Application Portfolio Management

Application Portfolio Management

IT Application Portfolio Management (APM) is a practice that has emerged in mid to large size Information Technology (IT) organizations since the mid 1990s. Application Portfolio Management attempts to use the lessons of financial portfolio management to justify and measure the financial benefits of each application in comparison to the costs of the application's maintenance and operations.

Evolution of the practice

It is unclear where the basic idea of managing IT application assets as though they were a financial portfolio first emerged as a corporate practice. The roots of APM appear to have started in the late 1980s and through the 1990s as organizations began to address the threat of application failure when the date changed to the year 2000 (a threat that became known as Y2K). During this time, tens of thousands of IT organizations around the world developed a comprehensive list of their applications, with information about each application.

In many organizations, the value of developing this list was challenged by business leaders concerned about the cost of addressing the Y2K risk. In some organizations, the notion of managing the portfolio was presented to the business people in charge of the Information Technology budget as a benefit of performing the work, above and beyond managing the risk of "application failure."

Business case for APM

According to Forrester Research, the typical IT organization expends 78% of its human and capital resources maintaining an ever growing inventory of applications and supporting infrastructure ["Application Portfolio Management Tools," Forrester Research, [http://www.forrester.com/Research/Document/Excerpt/0,7211,34229,00.html link to research] ] .

It is not uncommon to find organizations that have multiple systems that perform the same function. Many reasons may exist for this duplication, including independent decisions, corporate mergers, and abortive attempts to adopt new tools. Regardless of the duplication, each application is separately maintained and periodically upgraded.

With a large majority of expenses going to manage the existing IT applications, the practice of Application Portfolio Management attempts to reign in these costs by identifying duplication and redundancy. The business benefit would come, according to the proponents of APM, by removing this duplication and redundancy by retiring systems that were not necessary.

Portfolio

Taking ideas from investment portfolio management, practitioners of APM gather information about each of the applications in use in a business or organization, including the cost to build and maintain the application, the business value produced, the quality of the application, and the expected lifespan. Using this information, the portfolio manager is able to provide detailed reports on the performance of the IT infrastructure in relation to the cost to own and the business value delivered.

Definition of an application

In the field of application portfolio management, the definition of an application is a critical component. Many service providers offer services specifically tailored to helping an organization create their own definition, due to the often contentious results that come from these definitions.

The definition below comes from the IT organization within the Microsoft Corporation as presented by their Enterprise Architecture team. [Definition of an Application, [http://blogs.msdn.com/nickmalik/archive/2006/08/11/third-attempt-definition-of-an-application-in-a-soa-environment.aspx Inside Architecture Blog] , Nick Malik]
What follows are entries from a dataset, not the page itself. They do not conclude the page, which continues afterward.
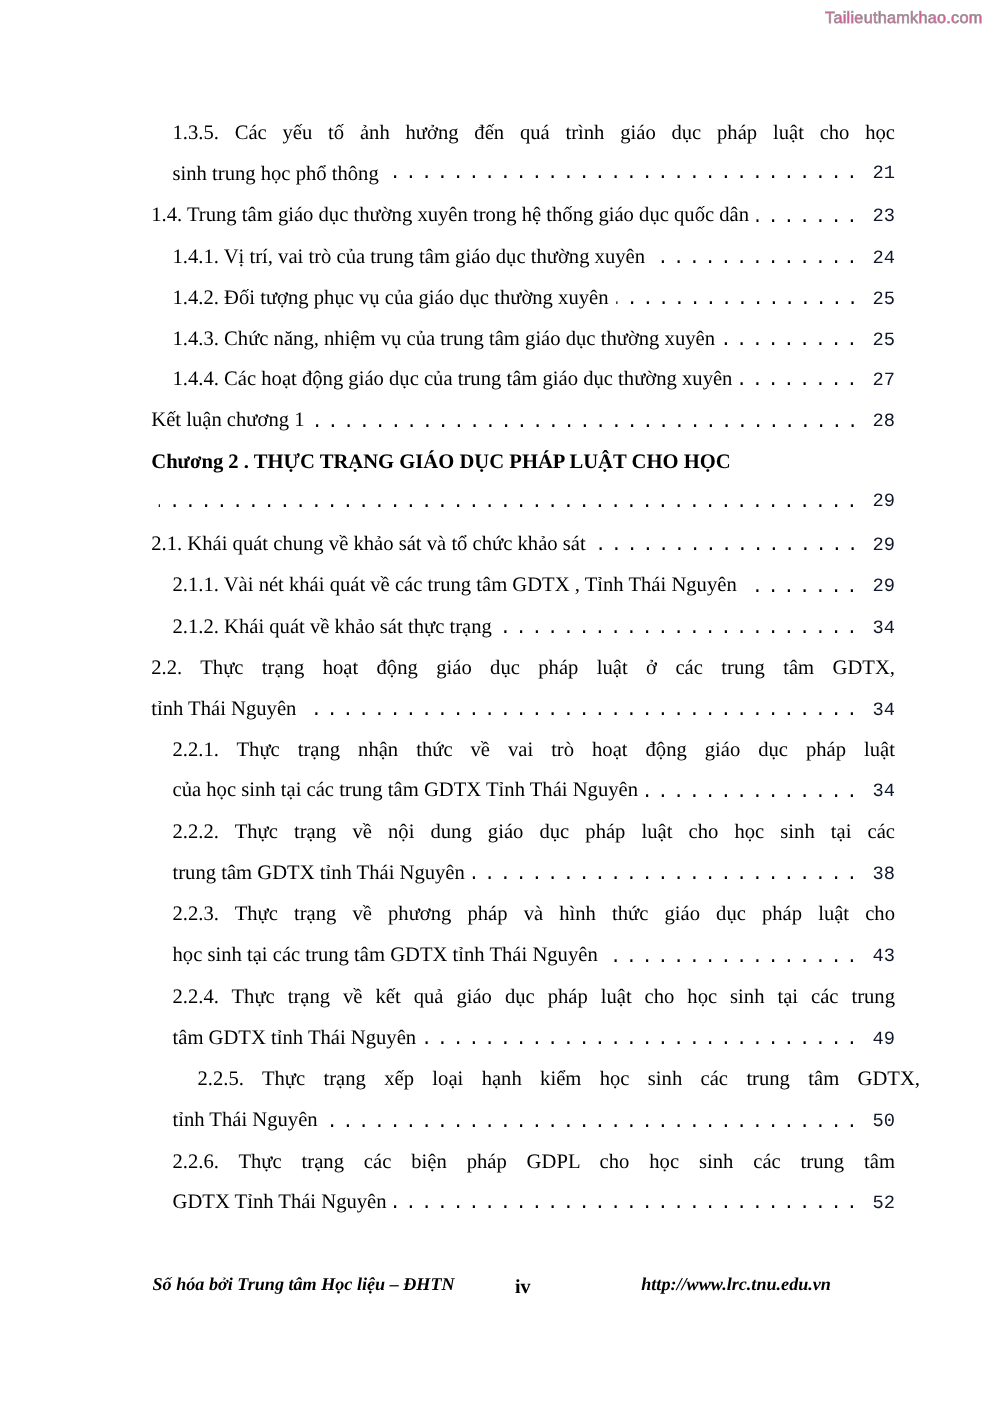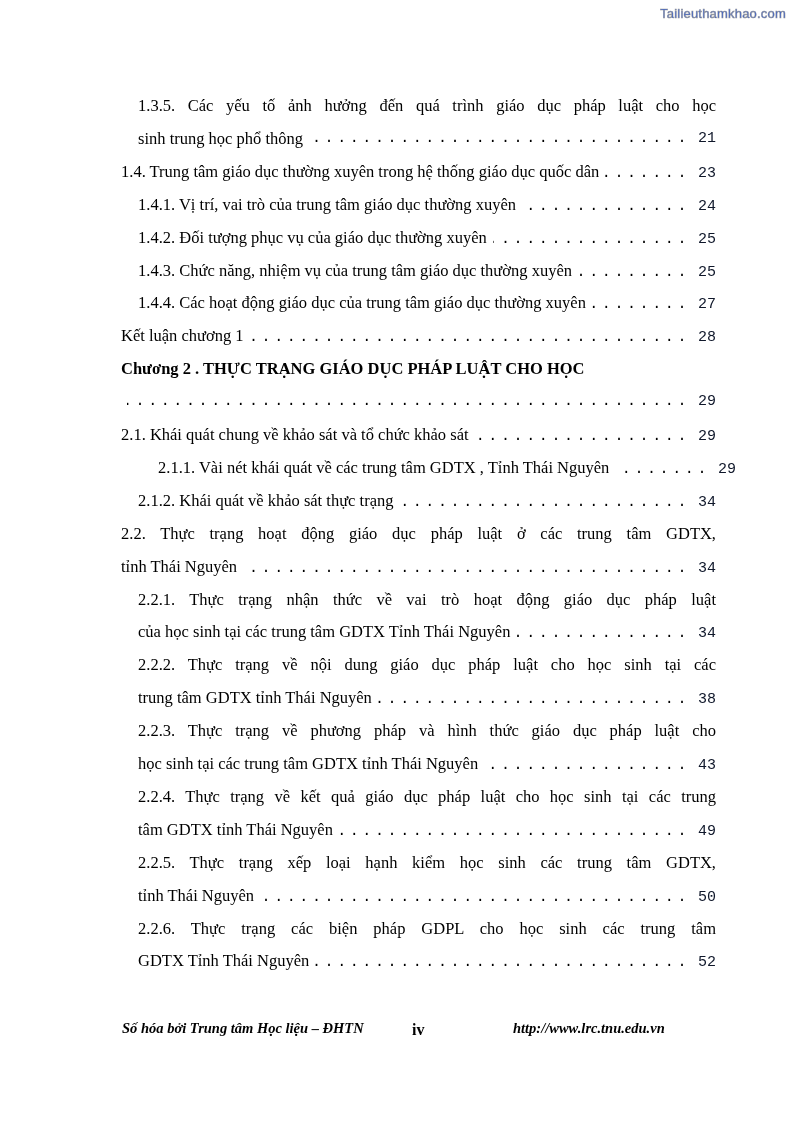"Tailieuthamkhao.com" .watermark { color: #1d4ed8 -> #ec4899 }
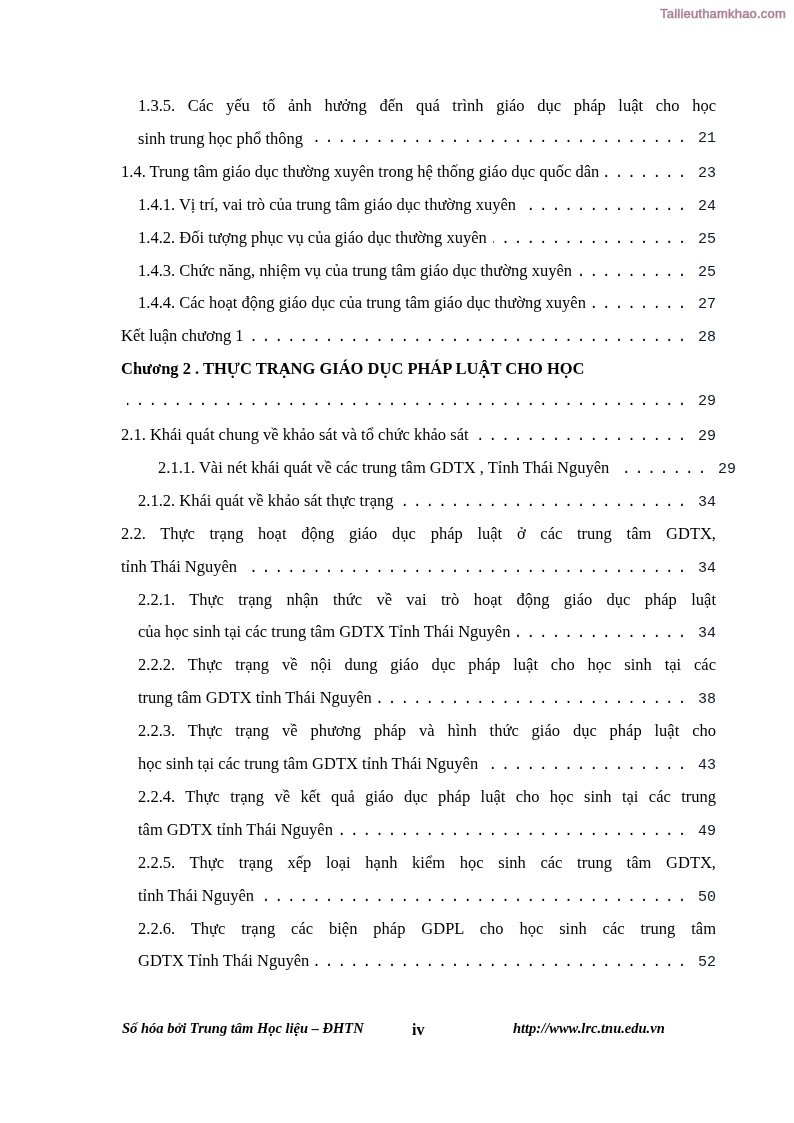"2.1.1. Vài nét khái quát" div.line { margin-left: 20px -> none }
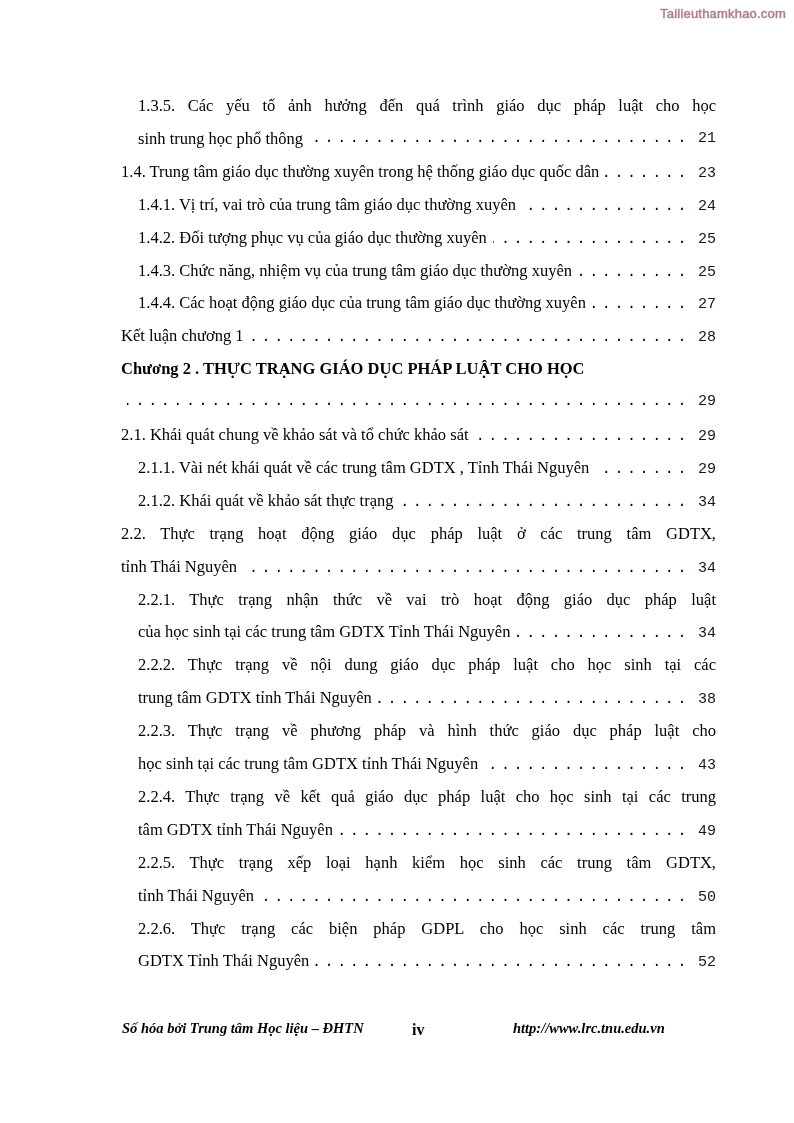"2.2.5. Thực trạng xếp loại" div.line { margin-left: none -> 20px }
* "Software application" — An executable software component or tightly coupled set of executable software components (one or more), deployed together, that deliver some or all of a series of steps needed to create, update, manage, calculate or display information for a specific business purpose. In order to be counted, each component must not be a member of another application.

* "Software component" — An executable set of computer instructions contained in a single deployment container in such a way that it cannot be broken apart further. Examples include a Dynamic Link Library, an ASP web page, and a command line "EXE" application. A zip file may contain zero or more software components because it is easy to break them down further (by unpacking the ZIP archive).

"Software application" and "software component" are technical terms used to describe a specific instance of the class of application software for the purposes of IT portfolio management. See application software for a definition for non-practitioners of IT Management or Enterprise Architecture.

The art and practice of Software Application Portfolio Management requires a fairly detailed and specific definition of an application in order to create a catalog of existing applications that are installed in an organization.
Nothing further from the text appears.